Maintains short-term interaction history and a long-term set of atomic facts, selecting actions via recursive lookahead search.

Key Design 1: Atomic Fact Extraction

At the end of each episode, minimal units of knowledge in the form of "obstacle_at(3,0)" are extracted from the trajectory and added to the long-term fact base.

Key Design 2: LLM as a Latent World Model

The LLM simultaneously acts as three roles (all enhanced by atomic facts): - Action Proposer: Generates candidate actions. - World Model: Predicts the next state, reward, and termination condition. - Value Estimator: Estimates the long-term value of leaf nodes.

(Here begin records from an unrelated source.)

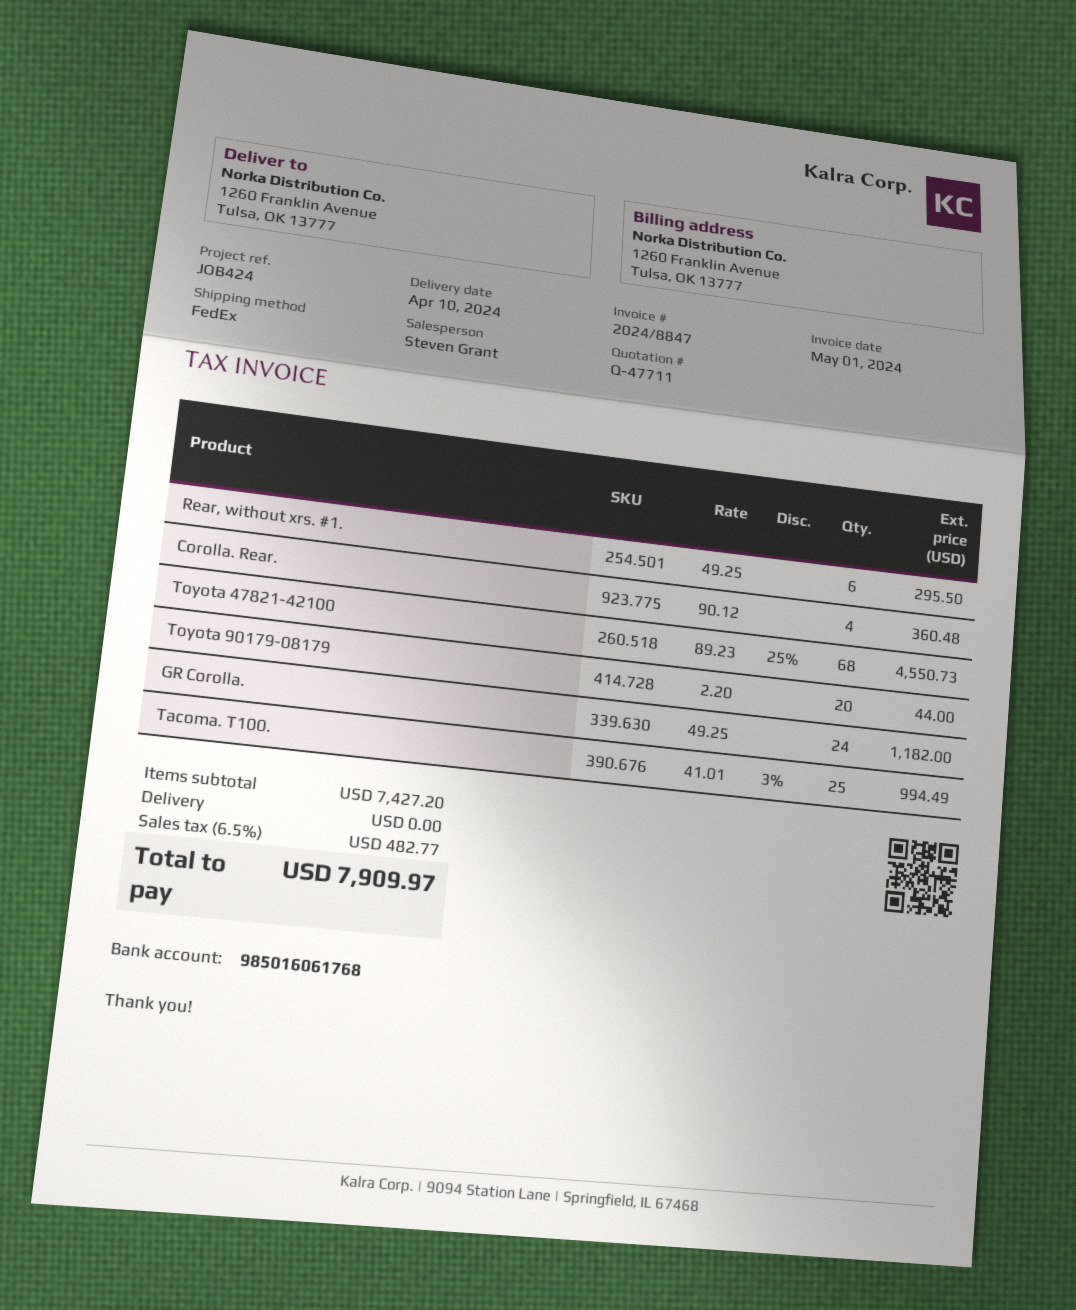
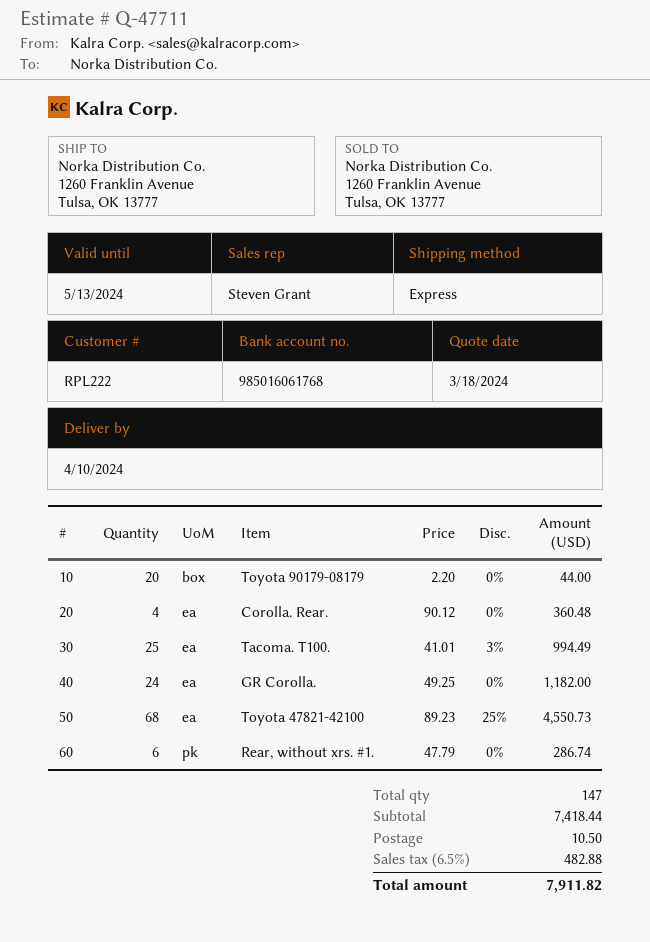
shipping method: FedEx -> express
Rear, without xrs. #1.: 6 x 49.25 = 295.50 -> 6 x 47.79 = 286.74
subtotal: 7427.20 -> 7418.44
shipping: 0.00 -> 10.50
tax: 6.5% = 482.77 -> 6.5% = 482.88
total: 7909.97 -> 7911.82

  • Depth limit \(d=3\), branching factor \(b=4\).
  • \(Q(o,a) = r' - \lambda_{step} + \gamma \cdot \hat{V}(o')\)
  • Result caching reduces redundant LLM calls, and a temperature of 0 ensures determinism.

Theoretical Motivation

The framework is formalized as an MDP with fact-based state abstraction, where the performance loss is bounded by three errors: \(\epsilon_{sim}\), \(\delta_{model}\), and \(\epsilon_{plan}\).

Key Experimental Results

Main Results (Normalized Cumulative Return)

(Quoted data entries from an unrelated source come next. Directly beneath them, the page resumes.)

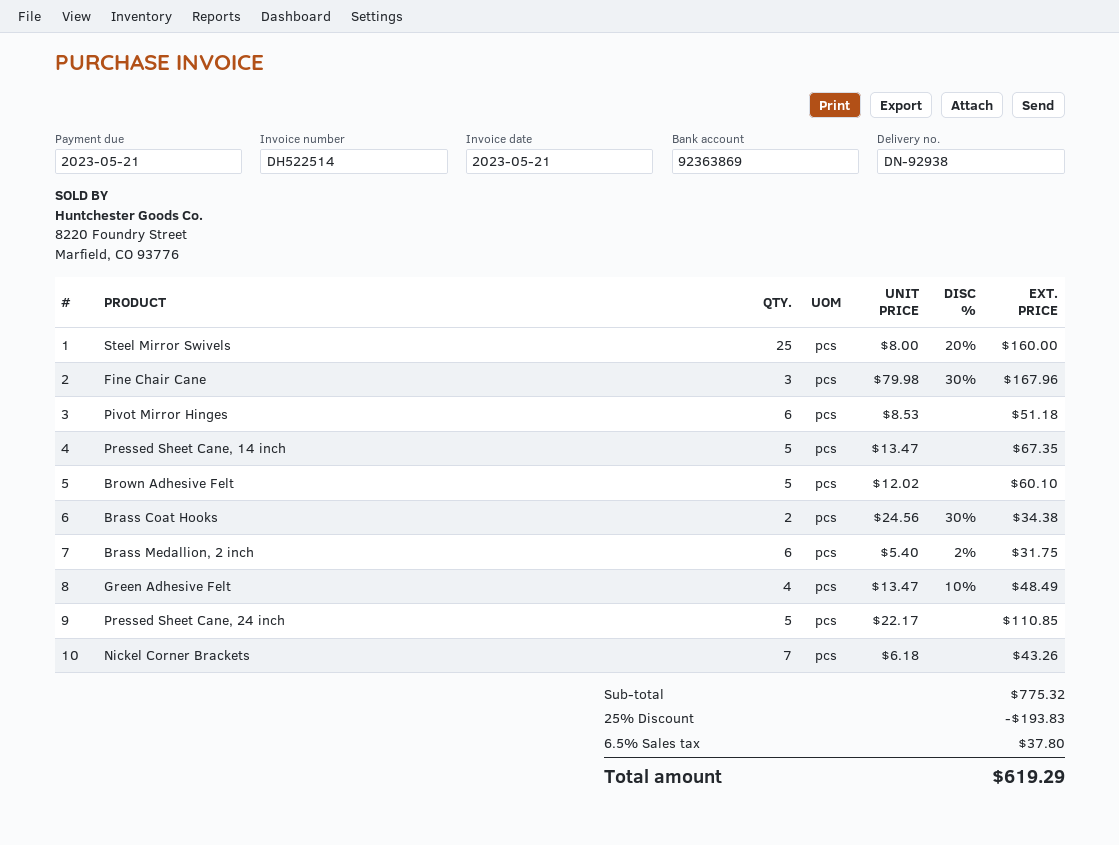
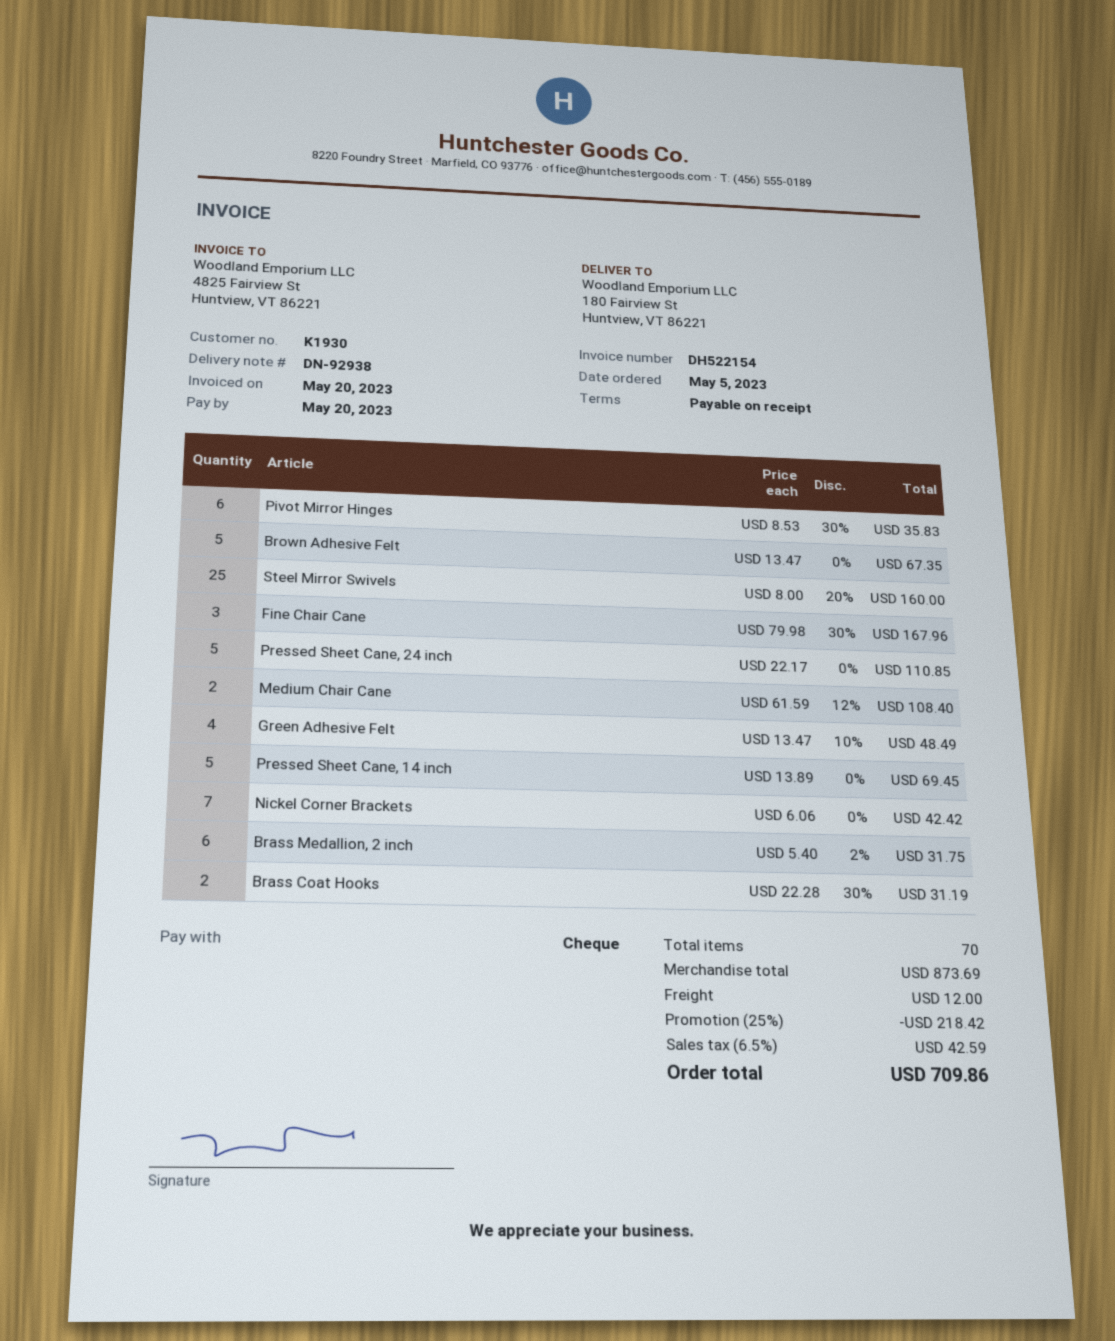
invoice number: DH522514 -> DH522154
invoice date: 2023-05-21 -> 2023-05-20
due date: 2023-05-21 -> 2023-05-20
Pivot Mirror Hinges: 6 x 8.53 = 51.18 -> 6 x 8.53 - 30% = 35.83
Pressed Sheet Cane, 14 inch: 5 x 13.47 = 67.35 -> 5 x 13.89 = 69.45
Brown Adhesive Felt: 5 x 12.02 = 60.10 -> 5 x 13.47 = 67.35
Brass Coat Hooks: 2 x 24.56 - 30% = 34.38 -> 2 x 22.28 - 30% = 31.19
Nickel Corner Brackets: 7 x 6.18 = 43.26 -> 7 x 6.06 = 42.42
Medium Chair Cane: none -> 2 x 61.59 - 12% = 108.40
subtotal: 775.32 -> 873.69
discount: 25% = 193.83 -> 25% = 218.42
shipping: none -> 12.00
tax: 6.5% = 37.80 -> 6.5% = 42.59
total: 619.29 -> 709.86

Method TextFrozenLake CrafterMini ALFWorld-A ALFWorld-B ALFWorld-C
LWM-Planner 100.0 100.0 100.0 100.0 100.0
ReAct + FEC 89.6 99.9 22.0 67.7 54.4
ReAct -165.7 86.7 59.1 55.9 64.1

Step Efficiency (Steps Required per Successful Episode)

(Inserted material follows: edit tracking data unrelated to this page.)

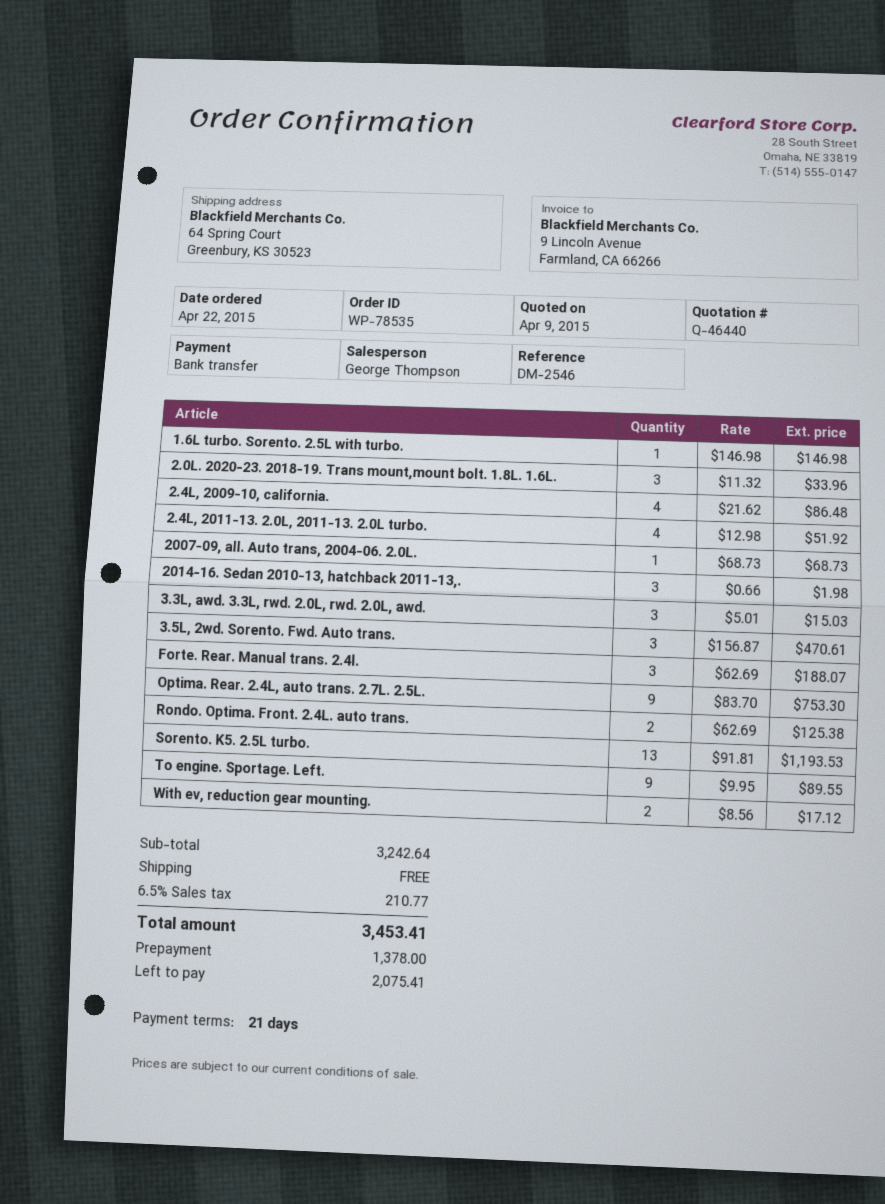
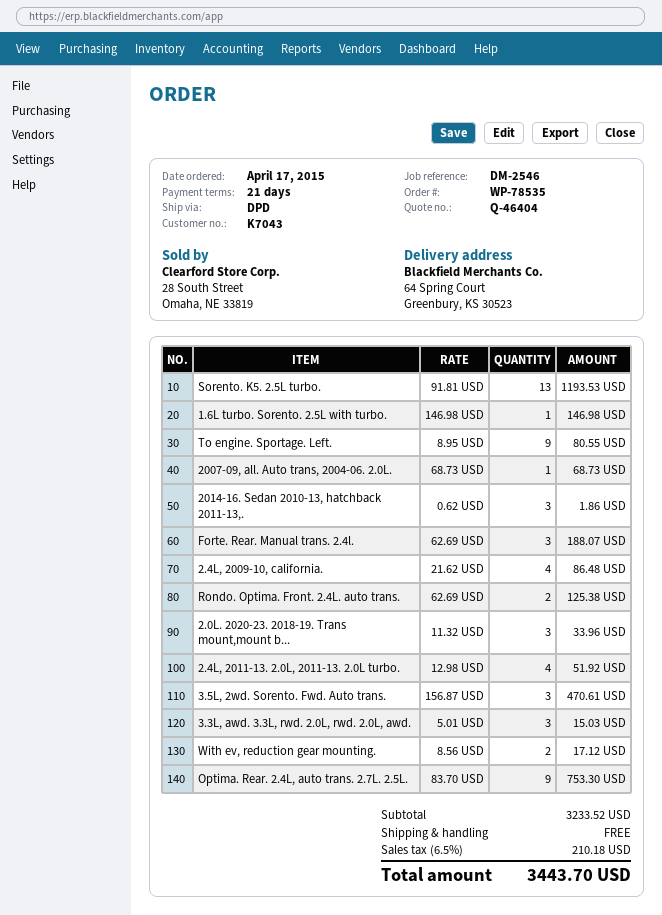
quote number: Q-46440 -> Q-46404
order date: 2015-04-22 -> 2015-04-17
2014-16. Sedan 2010-13, hatchback 2011-13,.: 3 x 0.66 = 1.98 -> 3 x 0.62 = 1.86
To engine. Sportage. Left.: 9 x 9.95 = 89.55 -> 9 x 8.95 = 80.55
subtotal: 3242.64 -> 3233.52
tax: 6.5% = 210.77 -> 6.5% = 210.18
total: 3453.41 -> 3443.70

Method TextFrozenLake CrafterMini ALFWorld-A
LWM-Planner 6.0 46.5 8.4
ReAct + FEC 41.4 14.6
ReAct 50.7 24.7

Key Findings

  1. LWM-Planner achieves the highest returns across all environments with near-optimal step counts.
  2. Ablation analysis of ReAct+FEC demonstrates the effectiveness of fact extraction, which is further enhanced by lookahead search.
  3. Fully in-context learning, requiring no weight updates.
  4. Atomic facts accumulate across episodes, enabling continuous self-improvement of the agent.

Highlights & Insights

  1. The concept of "atomic facts" is elegant and concise: it is more efficient than retrieving entire trajectories and more precise than high-level reflections.
  2. A unified design where the LLM simultaneously acts as the world model, value function, and policy.
  3. The combination of search and experience is more robust than either pure reflection (Reflexion) or pure search.
  4. Pure in-context learning means that adaptation to new environments requires absolutely no training.

Limitations & Future Work

  1. High volume of LLM inference calls, making multiple LLM queries per step costly.
  2. The quality of atomic facts depends entirely on the LLM's reflection capabilities.
  3. The experimental environments are relatively simple; performance in more complex, real-world environments remains to be validated.
  4. Managing the long-term growth of the fact database could become a bottleneck.
  • vs ReAct (Yao et al. 2023): ReAct alternates between reasoning and acting but lacks a world model; this work leverages atomic facts to enhance the LLM for multi-step simulation.
  • vs Reflexion (Shinn et al. 2023): Reflexion produces high-level reflective suggestions, whereas this work extracts structured atomic facts for the world model, offering a finer granularity of information.
  • vs RAP (Kagaya et al. 2024): RAP retrieves full history trajectories to perform MCTS, which leads to long and redundant contexts; this work achieves higher efficiency by performing lookahead search with refined facts.
  • vs Dyna Architecture (Sutton 1990): This work represents an LLM-based implementation of Dyna—replacing the traditional parameterized world model with a fact set and utilizing LLM simulation for planning.
  • Insights: Atomic facts can be integrated with symbolic reasoning systems or scaled to shared world knowledge in multi-agent cooperative scenarios.
  • Potential Direction: Combining atomic facts with RAG to perform hierarchical fact management in large-scale environments.

Rating

  • Novelty: ⭐⭐⭐⭐⭐ The trinity design of atomic facts, LLM world model, and lookahead search is highly original.
  • Experimental Thoroughness: ⭐⭐⭐⭐ Sufficient verification on TextFrozenLake and ALFWorld, but more complex environments remain to be tested.
  • Writing Quality: ⭐⭐⭐⭐ Clear theoretical motivation and algorithmic descriptions, with a natural analogy to Dyna.
  • Value: ⭐⭐⭐⭐⭐ Provides a systematic solution for online pure in-context learning in LLM agents.